ValueError: Error: More than 30% of mutations were skipped. Please check the log file for more information.`

On the log I use

The mutation base is not recognized. Skipping this mutation: 3 187446908 T .
The mutation base is not recognized. Skipping this mutation: 3 187446909 T .
The mutation base is not recognized. Skipping this mutation: 3 187446910 G .
The mutation base is not recognized. Skipping this mutation: 3 187446911 G .
The mutation base is not recognized. Skipping this mutation: 3 187446912 G .
The mutation base is not recognized. Skipping this mutation: 3 187446913 G .
The mutation base is not recognized. Skipping this mutation: 3 187446914 A .
The mutation base is not recognized. Skipping this mutation: 3 187446915 C .
The mutation base is not recognized. Skipping this mutation: 3 187446916 T .
The mutation base is not recognized. Skipping this mutation: 3 187446917 G .
The mutation base is not recognized. Skipping this mutation: 3 187446918 G .
The mutation base is not recognized. Skipping this mutation: 3 187446919 A .
The mutation base is not recognized. Skipping this mutation: 3 187446920 G .
The mutation base is not recognized. Skipping this mutation: 3 187446921 G .
The mutation base is not recognized. Skipping this mutation: 3 187446922 T .
The mutation base is not recognized. Skipping this mutation: 3 187446923 C .
The mutation base is not recognized. Skipping this mutation: 3 187446924 A .
The mutation base is not recognized. Skipping this mutation: 3 187446925 A .
The mutation base is not recognized. Skipping this mutation: 3 187446926 G .
The mutation base is not recognized. Skipping this mutation: 3 187446927 G 

All the chromosome are without chr.

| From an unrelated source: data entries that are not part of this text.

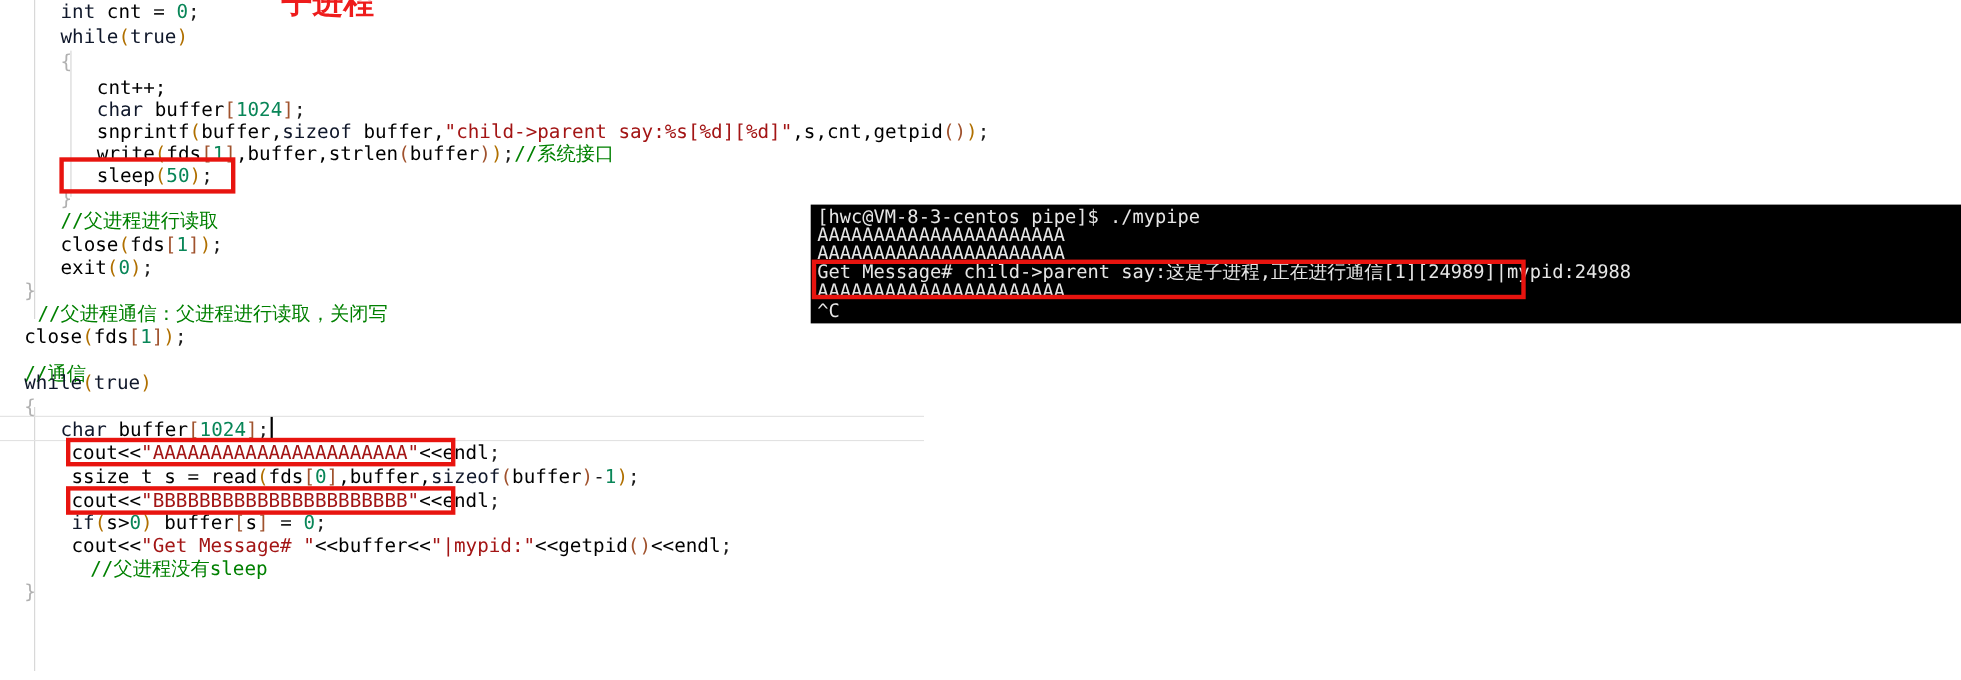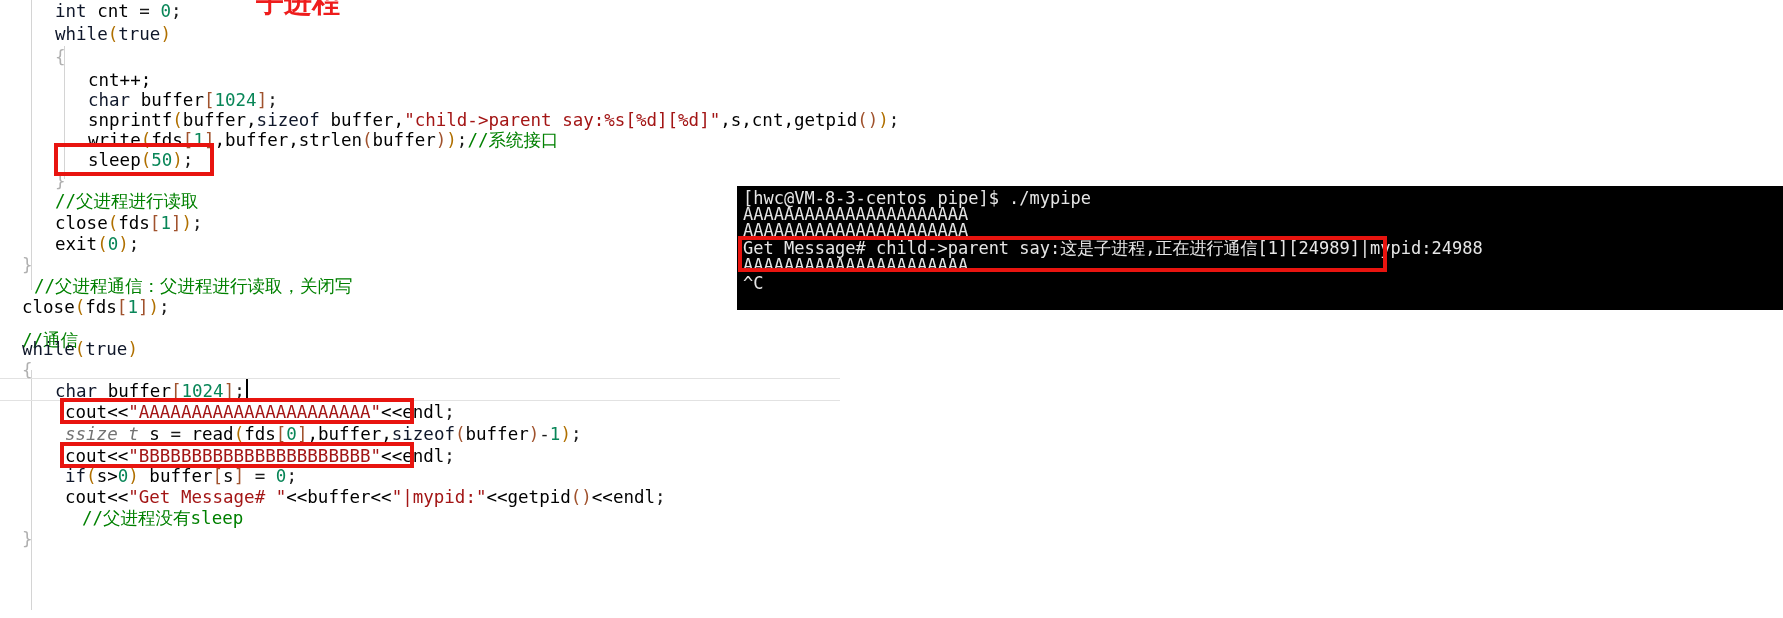--- a/index.html
+++ b/index.html
@@ -176,7 +176,7 @@
   <div class="redbox" style="left:60px; top:442px; width:354px; height:26px;"></div>
 </div>
 
-<div id="terminal" style="left:737px; top:186px; width:1046px; height:124px;">
+<div id="terminal" style="left:737px; top:186px; width:1046px; height:108px;">
 
   <div class="term-line" style="top:2px;">[hwc@VM-8-3-centos pipe]$ ./mypipe</div>
   <div class="term-line" style="top:18px;">AAAAAAAAAAAAAAAAAAAAAA</div>

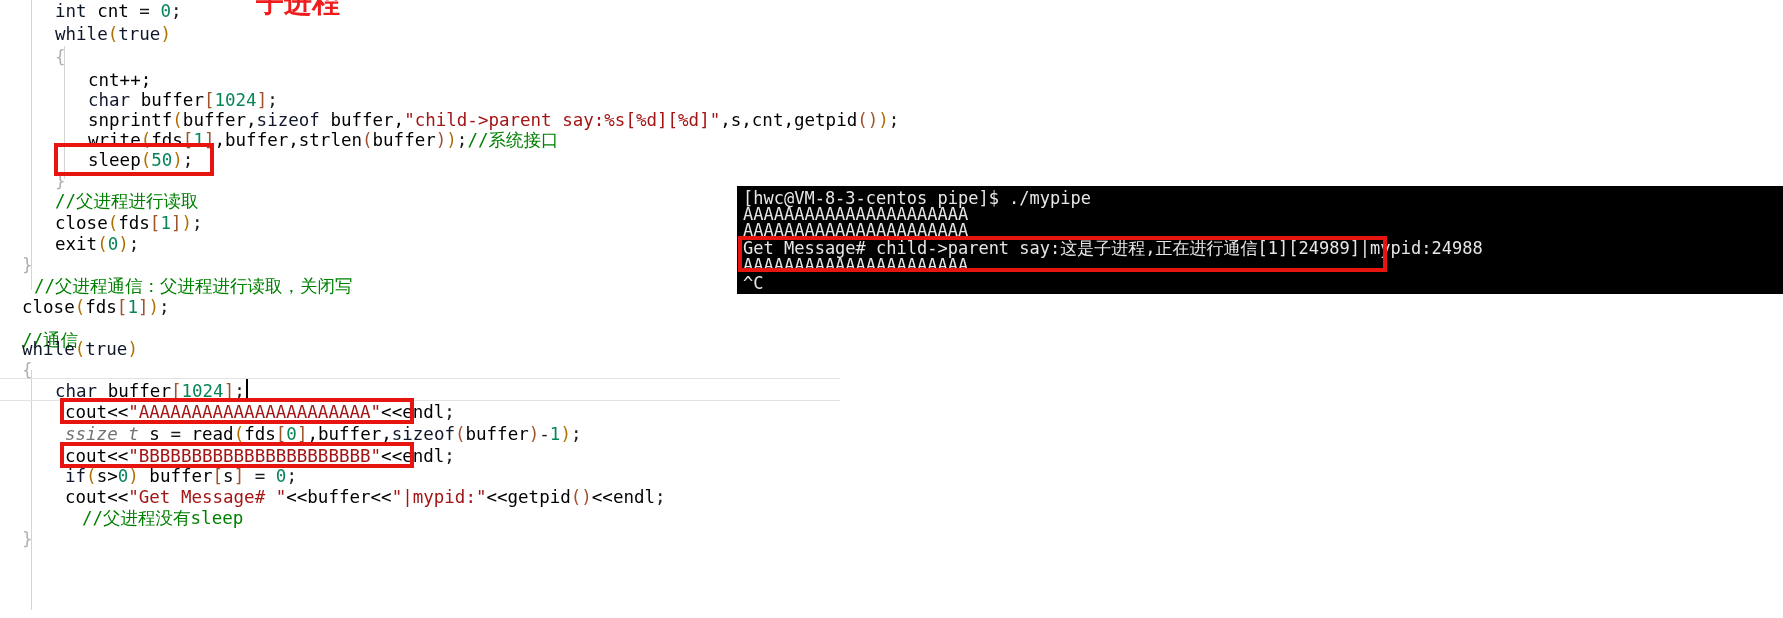--- a/index.html
+++ b/index.html
@@ -49,7 +49,7 @@
 
   
   .kw      { color: #0f172a; text-align: right; }
-  .type    { color: #737373; font-style: italic; }
+  .type    { color: #000000; }
   .num     { color: #098658; }
   .str     { color: #a31515; }
   .cmt     { color: #008000; }

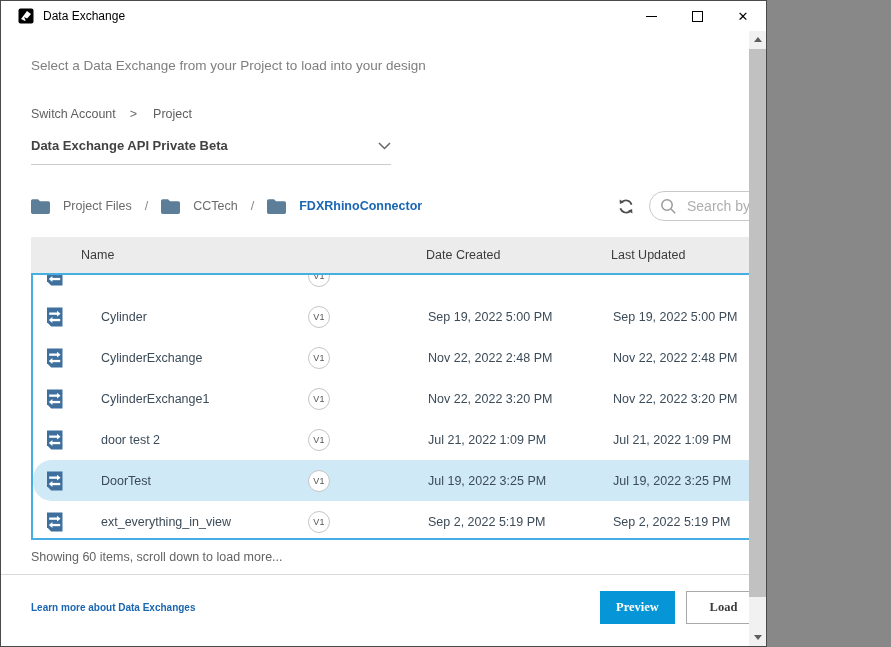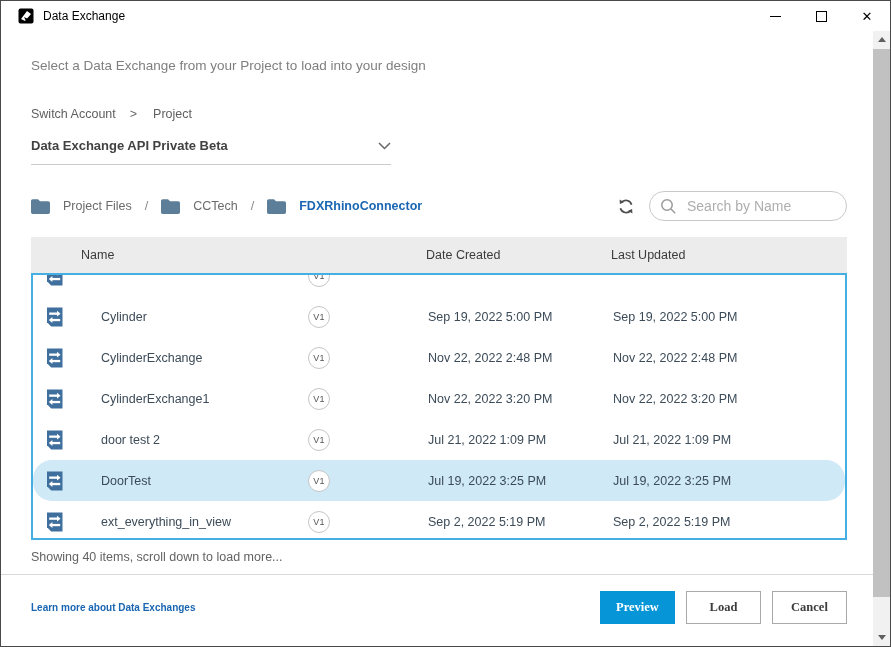--- a/index.html
+++ b/index.html
@@ -5,7 +5,7 @@
   html,body{margin:0;padding:0;background:#888;}
   *{box-sizing:border-box;}
   .window{
-    position:relative;width:891px;height:647px;background:#fff;
+    position:relative;width:767px;height:647px;background:#fff;
     border:1px solid #4a4a4a;font-family:"Liberation Sans",sans-serif;
     overflow:hidden;
   }

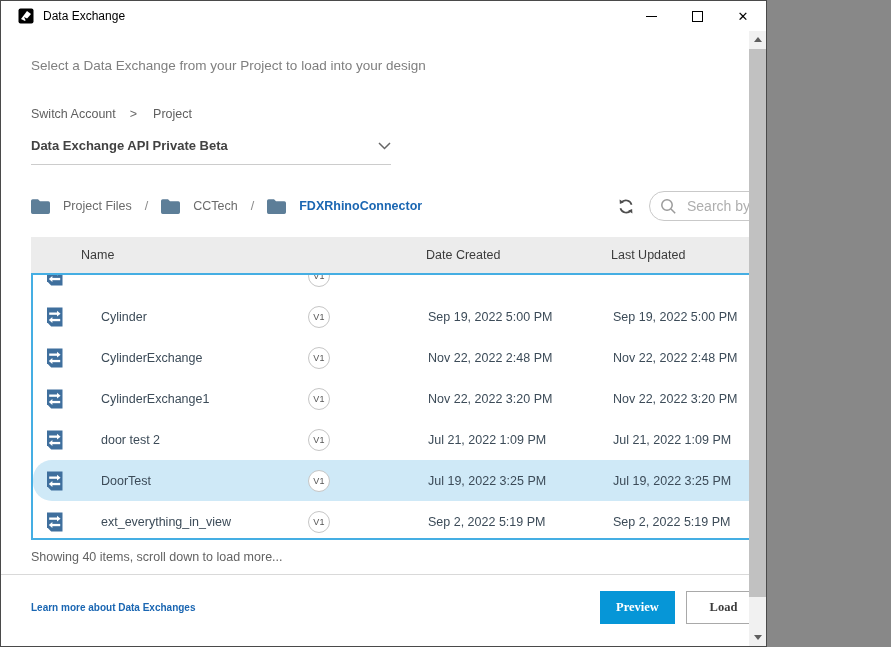--- a/index.html
+++ b/index.html
@@ -291,7 +291,7 @@
         </div>
     </div>
 
-    <div class="showing">Showing 40 items, scroll down to load more...</div>
+    <div class="showing">Showing 60 items, scroll down to load more...</div>
 
     <div class="divider"></div>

I use a enriched gene panel aligned on hg19 to try this package... Could you please help me?

mdbarnesUCSD commented 1 year ago

Hi @bioinfo-dirty-jobs,

Please check the order of columns in your VCF file. The REF column is supposed to be followed by ALT.

mdbarnesUCSD commented 1 year ago

Please re-open this issue if it was not resolved.